### Your task
Where in the data below does the word "position" appear? Copy every line that has it.

### Supplied records
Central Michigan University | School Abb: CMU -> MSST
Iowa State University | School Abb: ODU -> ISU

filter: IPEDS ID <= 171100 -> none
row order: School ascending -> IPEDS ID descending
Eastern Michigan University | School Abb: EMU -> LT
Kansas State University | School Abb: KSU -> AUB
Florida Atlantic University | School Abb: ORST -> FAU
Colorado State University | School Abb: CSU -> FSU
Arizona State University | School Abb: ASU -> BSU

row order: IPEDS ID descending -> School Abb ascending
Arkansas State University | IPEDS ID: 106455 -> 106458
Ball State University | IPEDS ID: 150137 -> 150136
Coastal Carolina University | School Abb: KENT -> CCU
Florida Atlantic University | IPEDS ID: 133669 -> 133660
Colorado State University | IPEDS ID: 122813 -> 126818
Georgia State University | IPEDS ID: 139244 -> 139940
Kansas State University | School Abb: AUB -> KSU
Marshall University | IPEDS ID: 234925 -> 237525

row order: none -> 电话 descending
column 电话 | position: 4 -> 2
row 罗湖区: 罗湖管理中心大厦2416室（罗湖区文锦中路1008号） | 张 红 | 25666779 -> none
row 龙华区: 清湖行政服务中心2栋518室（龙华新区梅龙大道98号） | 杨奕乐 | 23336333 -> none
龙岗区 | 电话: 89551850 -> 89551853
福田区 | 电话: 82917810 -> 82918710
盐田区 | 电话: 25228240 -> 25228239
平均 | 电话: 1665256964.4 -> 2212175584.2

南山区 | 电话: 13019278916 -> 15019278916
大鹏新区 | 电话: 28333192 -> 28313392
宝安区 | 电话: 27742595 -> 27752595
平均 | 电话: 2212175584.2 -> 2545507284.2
...
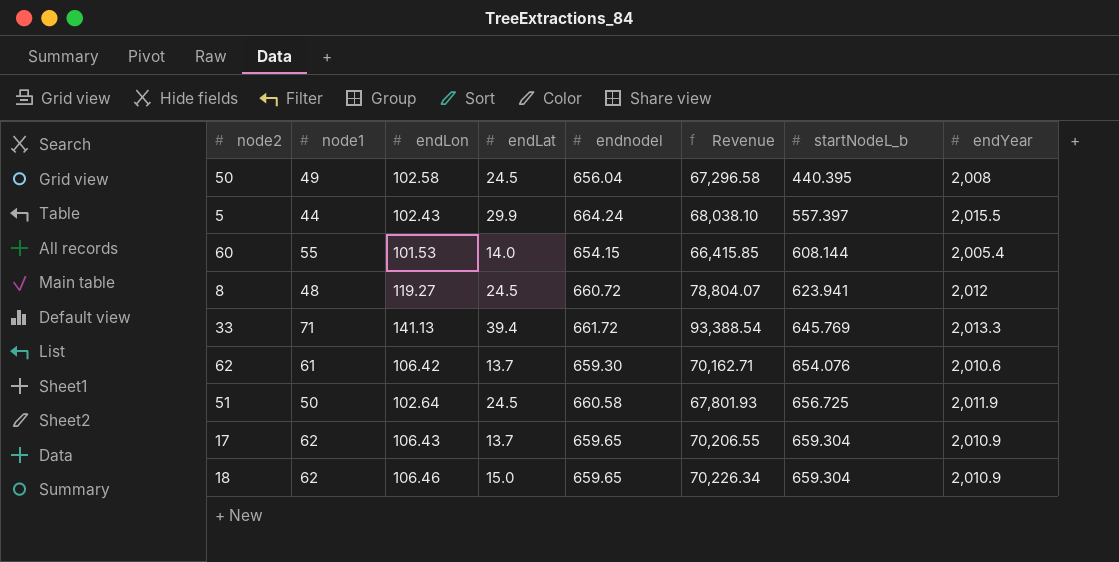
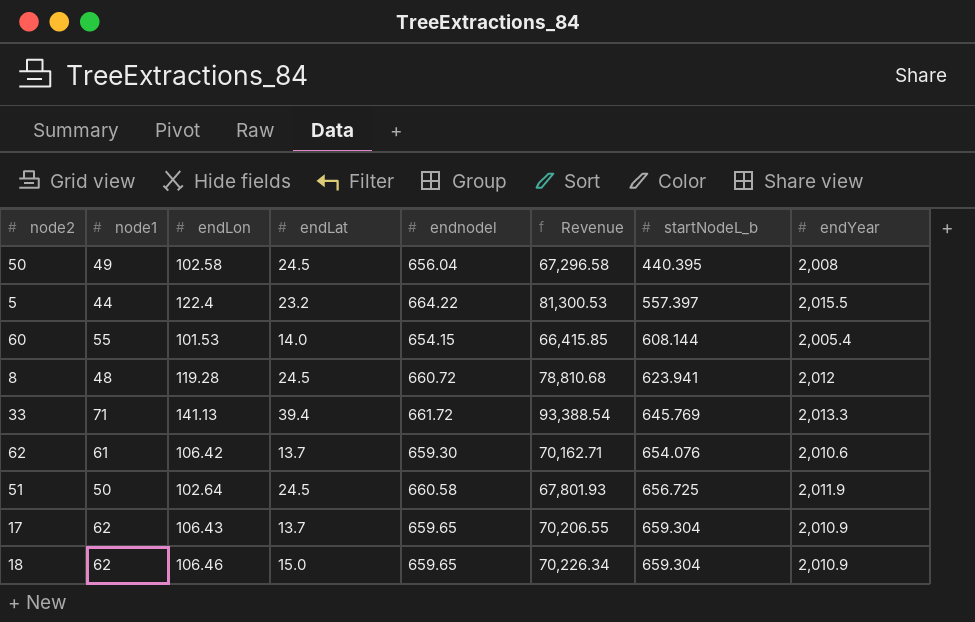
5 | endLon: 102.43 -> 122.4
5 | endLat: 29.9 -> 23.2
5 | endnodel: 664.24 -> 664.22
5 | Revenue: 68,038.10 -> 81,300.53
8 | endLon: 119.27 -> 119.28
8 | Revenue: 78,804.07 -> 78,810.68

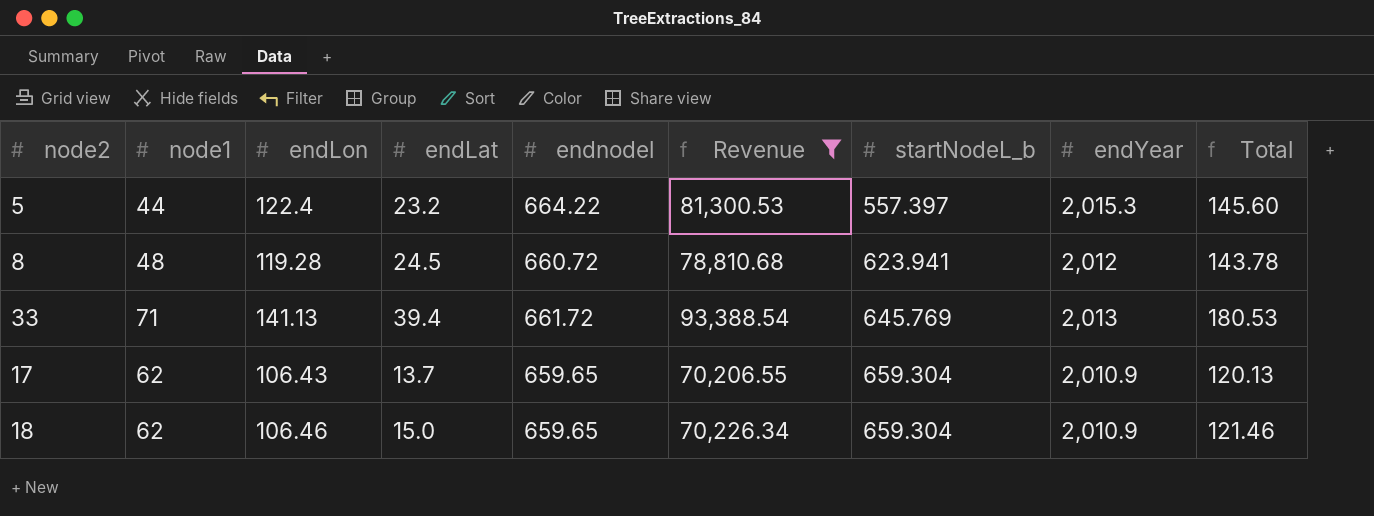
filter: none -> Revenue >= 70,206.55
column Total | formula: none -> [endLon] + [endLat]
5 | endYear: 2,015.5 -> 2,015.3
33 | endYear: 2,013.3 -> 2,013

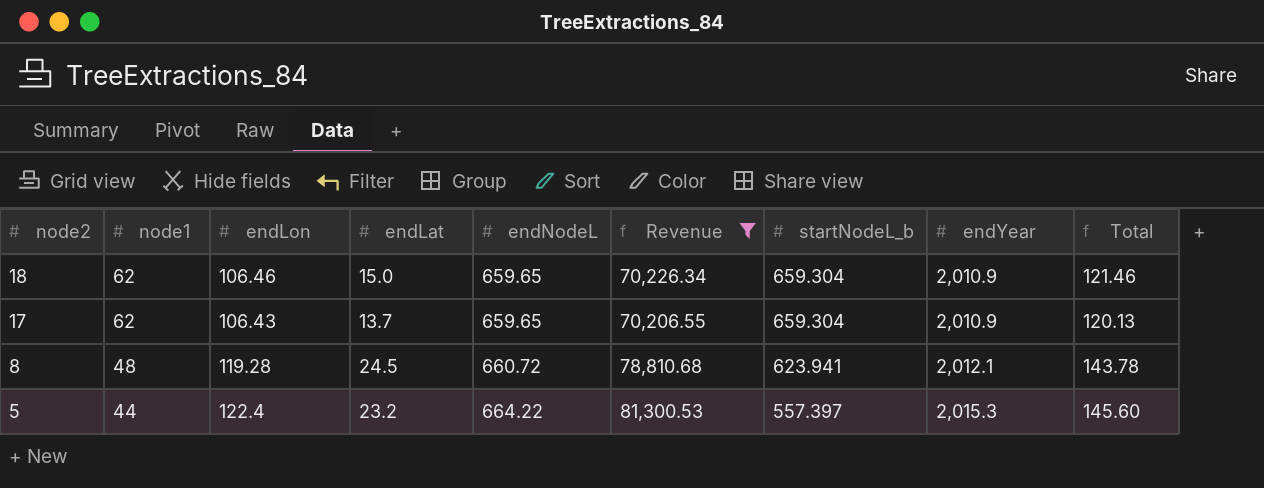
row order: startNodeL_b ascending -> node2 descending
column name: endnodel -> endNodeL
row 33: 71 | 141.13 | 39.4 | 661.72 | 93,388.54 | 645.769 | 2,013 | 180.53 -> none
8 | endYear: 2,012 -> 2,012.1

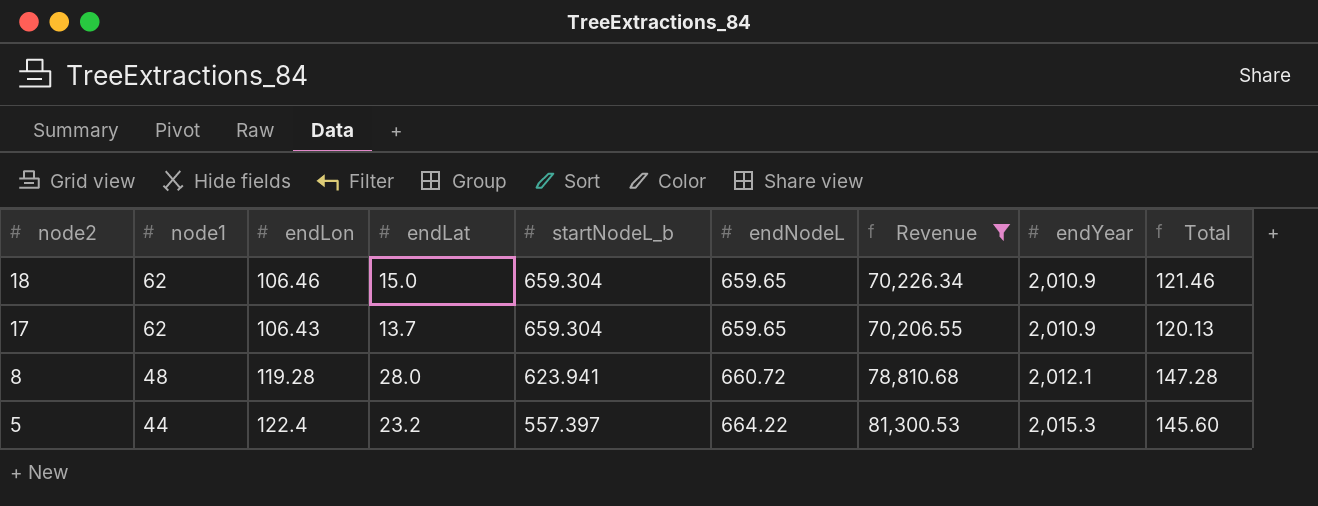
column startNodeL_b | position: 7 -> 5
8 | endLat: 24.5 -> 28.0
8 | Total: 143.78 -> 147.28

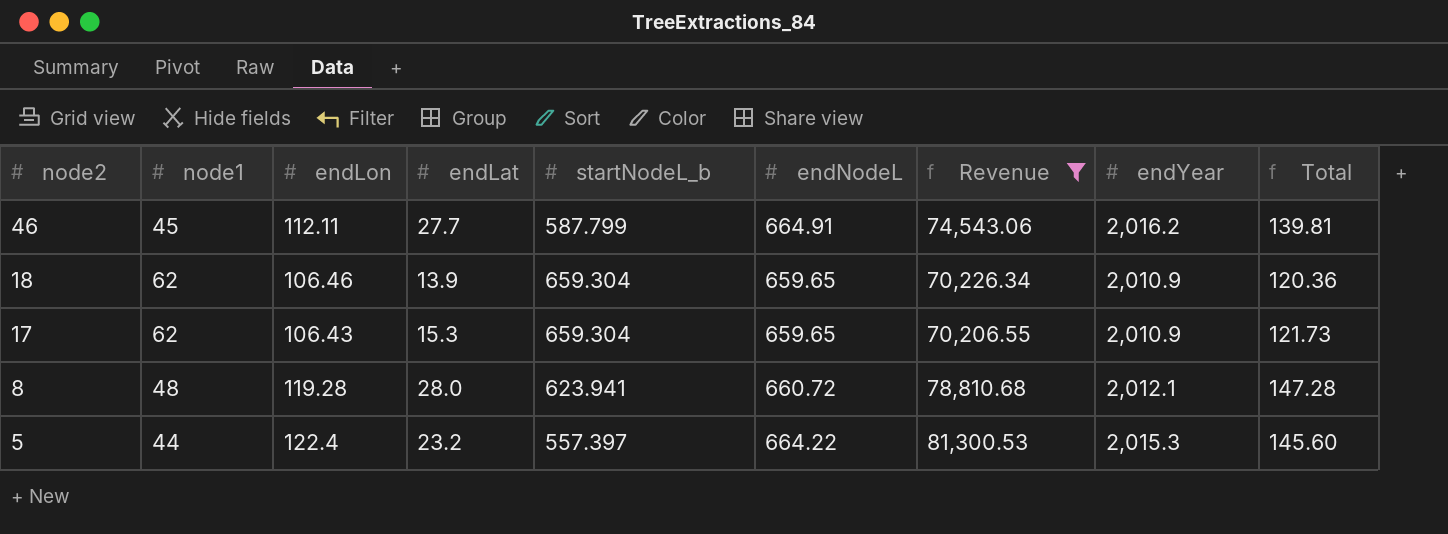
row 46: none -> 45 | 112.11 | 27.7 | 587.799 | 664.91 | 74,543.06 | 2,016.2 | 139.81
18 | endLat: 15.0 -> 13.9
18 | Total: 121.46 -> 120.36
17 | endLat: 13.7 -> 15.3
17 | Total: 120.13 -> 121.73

### Answer to this exercise
column 电话 | position: 4 -> 2
column startNodeL_b | position: 7 -> 5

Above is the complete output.